EXTRACTED DATA:
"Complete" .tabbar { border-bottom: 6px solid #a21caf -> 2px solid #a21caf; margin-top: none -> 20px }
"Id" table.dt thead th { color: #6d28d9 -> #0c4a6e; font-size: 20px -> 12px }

==

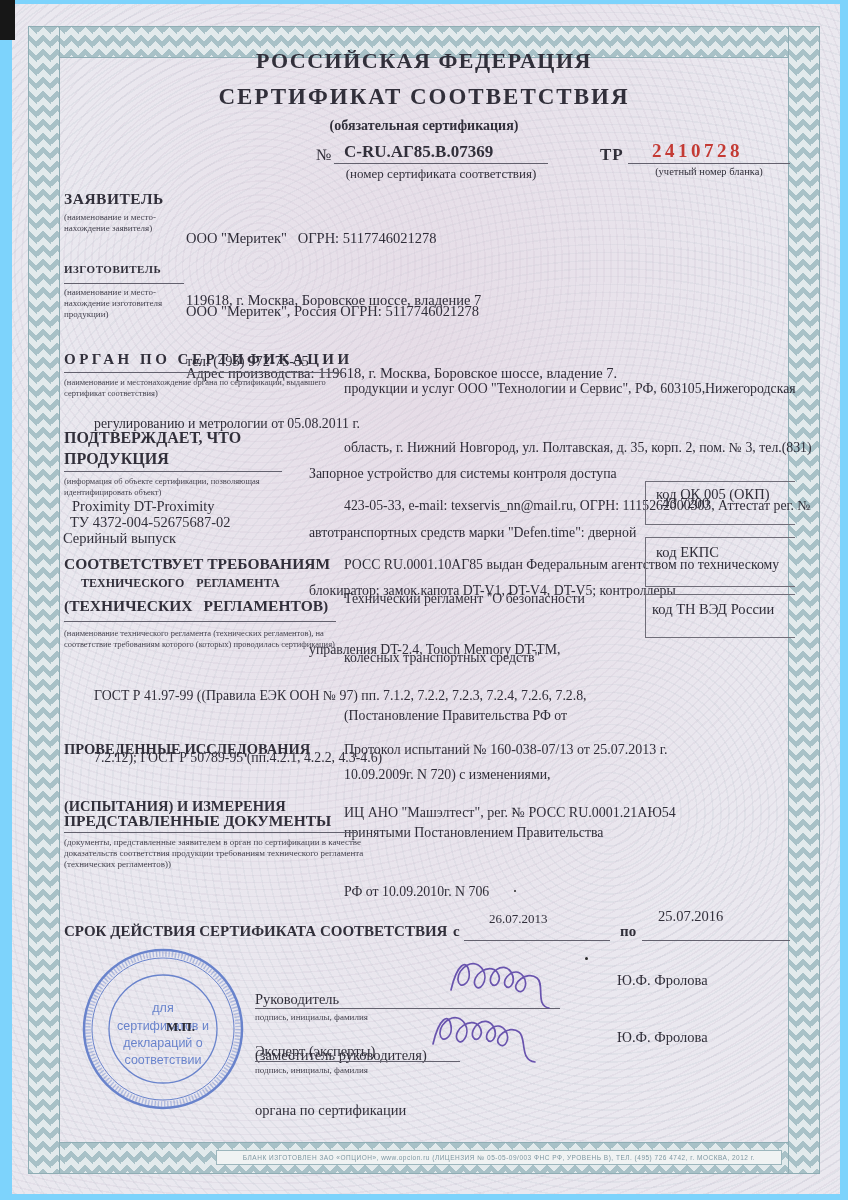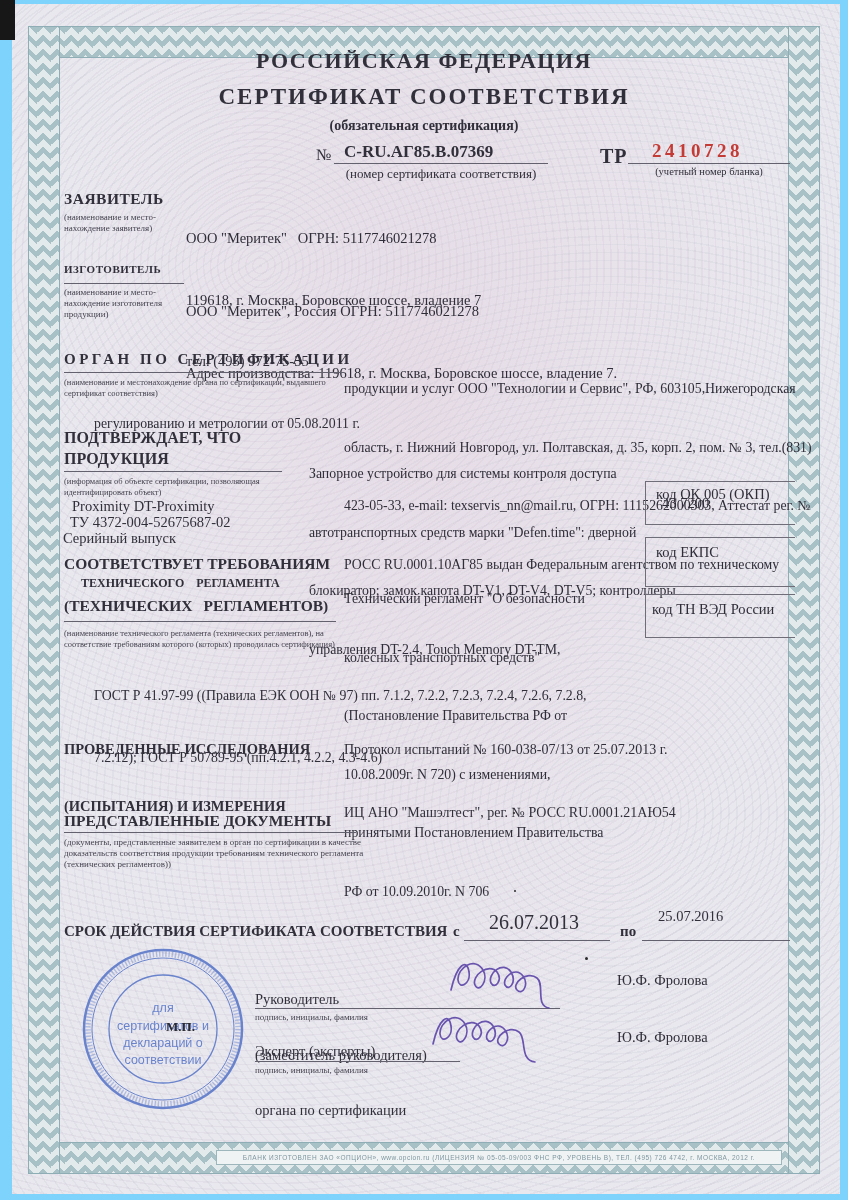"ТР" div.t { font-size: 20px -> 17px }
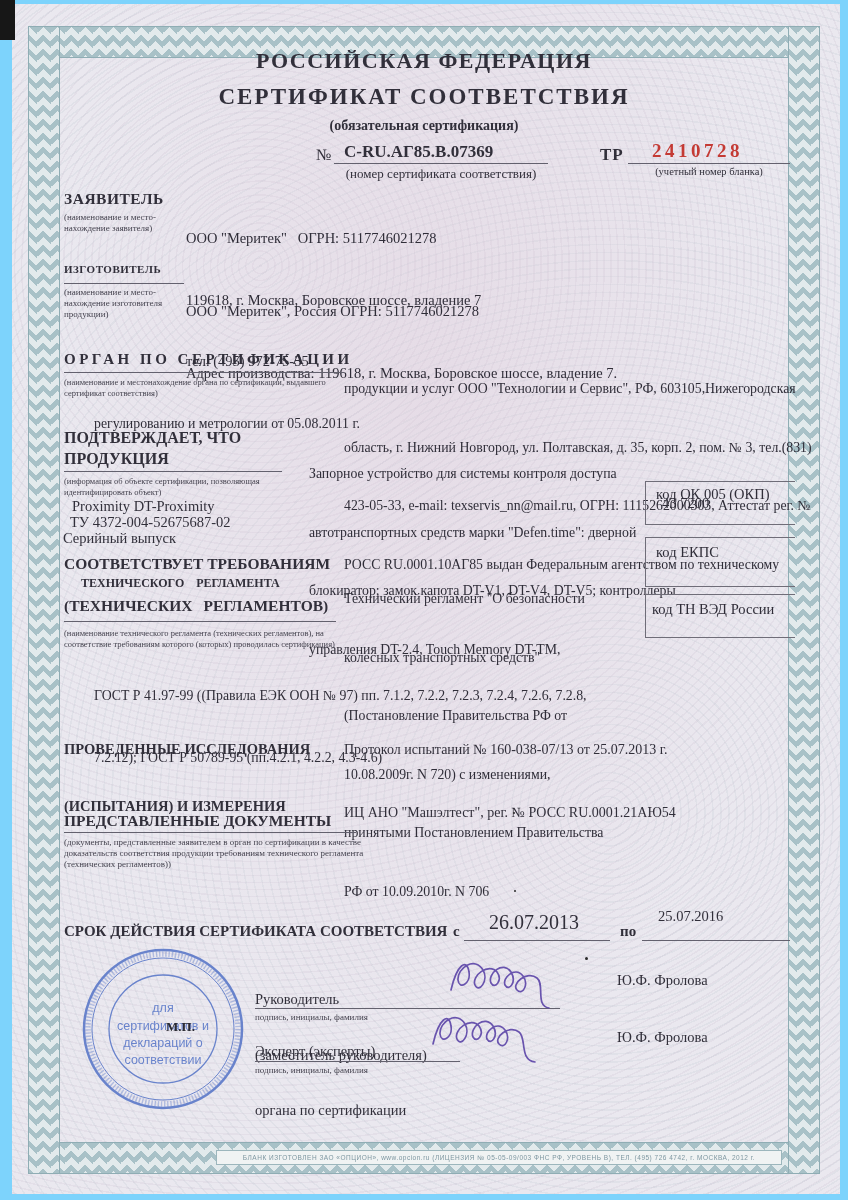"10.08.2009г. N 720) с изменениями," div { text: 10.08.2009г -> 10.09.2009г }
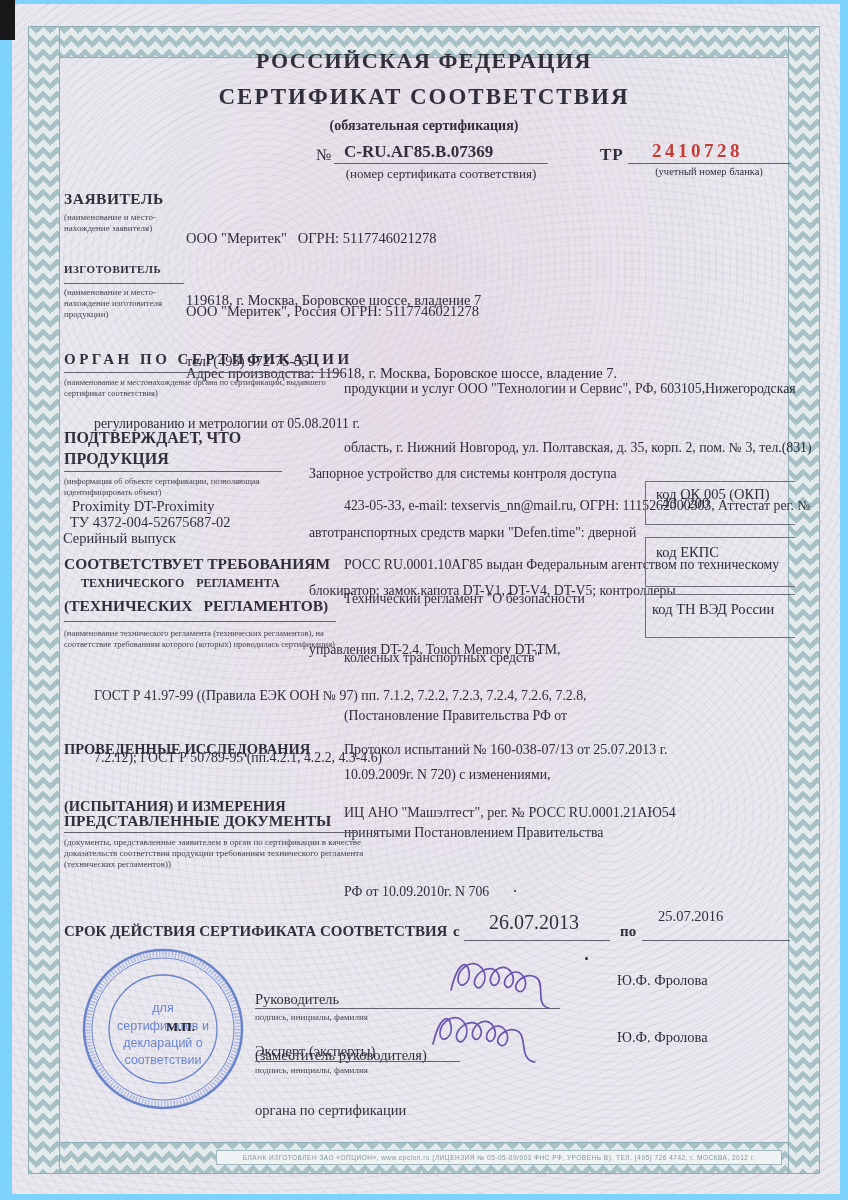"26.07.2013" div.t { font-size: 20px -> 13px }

---

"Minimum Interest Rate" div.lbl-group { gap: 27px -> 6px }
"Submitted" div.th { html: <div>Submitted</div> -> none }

DESCRIPTION OF THE TASK: Report all lines above with "none".

ANSWER AREA:
"Complete" .tabbar { border-bottom: 6px solid #a21caf -> 2px solid #a21caf; margin-top: none -> 20px }
"Submitted" div.th { html: <div>Submitted</div> -> none }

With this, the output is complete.